This document describes the asynchronous WebSockets based API of BoilingData. JSON messages are sent (published) as per this specification over authenticated WebSocket connection(s), and the client will receive (subscribe) messages that carry JSON query results.
The service sends query processing informatiion such as query run times, Lambda container state events that enable you to follow the lifecycle of data and queries if you like.
Building in a JavaScript environment?First, create an account for BoilingData. Then your username and password can be used to login to the service (AWS Cognito). Your AWS credentials that are then used to sign the BoilingData application WebSockets URL and connect to the service. See NodeJS/JS SDK as an example.

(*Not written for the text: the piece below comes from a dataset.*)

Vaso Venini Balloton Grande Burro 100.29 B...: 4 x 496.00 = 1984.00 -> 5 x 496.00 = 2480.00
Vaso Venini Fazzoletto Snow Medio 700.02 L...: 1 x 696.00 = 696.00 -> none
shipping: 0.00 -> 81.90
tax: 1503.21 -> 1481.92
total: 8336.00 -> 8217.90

As the API is asynchronous, an ID must be assigned to each query and this ID will be returned with all response messages. BoilingData may send multiple responses for each query. Each response will have batch information so that the API consumer can collect all response batches, and declare the query finished (please note that multiple identical batches maybe received). Communication is done using SQL. For instance:
-- Show user's configuration metadata
SELECT * FROM boilingdata;
-- (optional) Based on the configuration metadata, create IAM Role on you AWS
-- Account that BoilingData can assume
PRAGMA s3AccessRoleArn='arn:aws:iam::123456789012:role/bdS3';
-- List accessible S3 Buckets and their contents
-- (optional) BoilingData uses the IAM Role to read your S3 Bucket(s)

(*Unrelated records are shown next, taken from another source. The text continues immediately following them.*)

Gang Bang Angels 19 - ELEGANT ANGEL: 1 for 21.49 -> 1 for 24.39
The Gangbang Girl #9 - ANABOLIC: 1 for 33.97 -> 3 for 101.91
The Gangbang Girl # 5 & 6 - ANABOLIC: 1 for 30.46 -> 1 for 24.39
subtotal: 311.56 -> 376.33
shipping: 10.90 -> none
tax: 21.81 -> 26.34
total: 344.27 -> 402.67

SELECT * FROM list('s3://');
SELECT * FROM list('s3://mybucket/');
-- List BoilingData specific PRAGMAs, like the s3AccessRoleArn
-- NOTE: The list does not contain real in-use values, only examples!
SELECT * FROM pragmas;
-- Get all shared data sets from/to you
SELECT * FROM boilingshares;
You can also get the schema of your response data by prepending DESCRIBE
into your data query that produces data. When this happens,
we return the schema rows instead of the data rows. Note that metadata queries currently do not support DESCRIBE
.
DESCRIBE SELECT * FROM parquet_scan('s3://boilingdata-demo/demo.parquet');
Parquet have 1st level support on Boiling, and they are accessed with parquet_scan()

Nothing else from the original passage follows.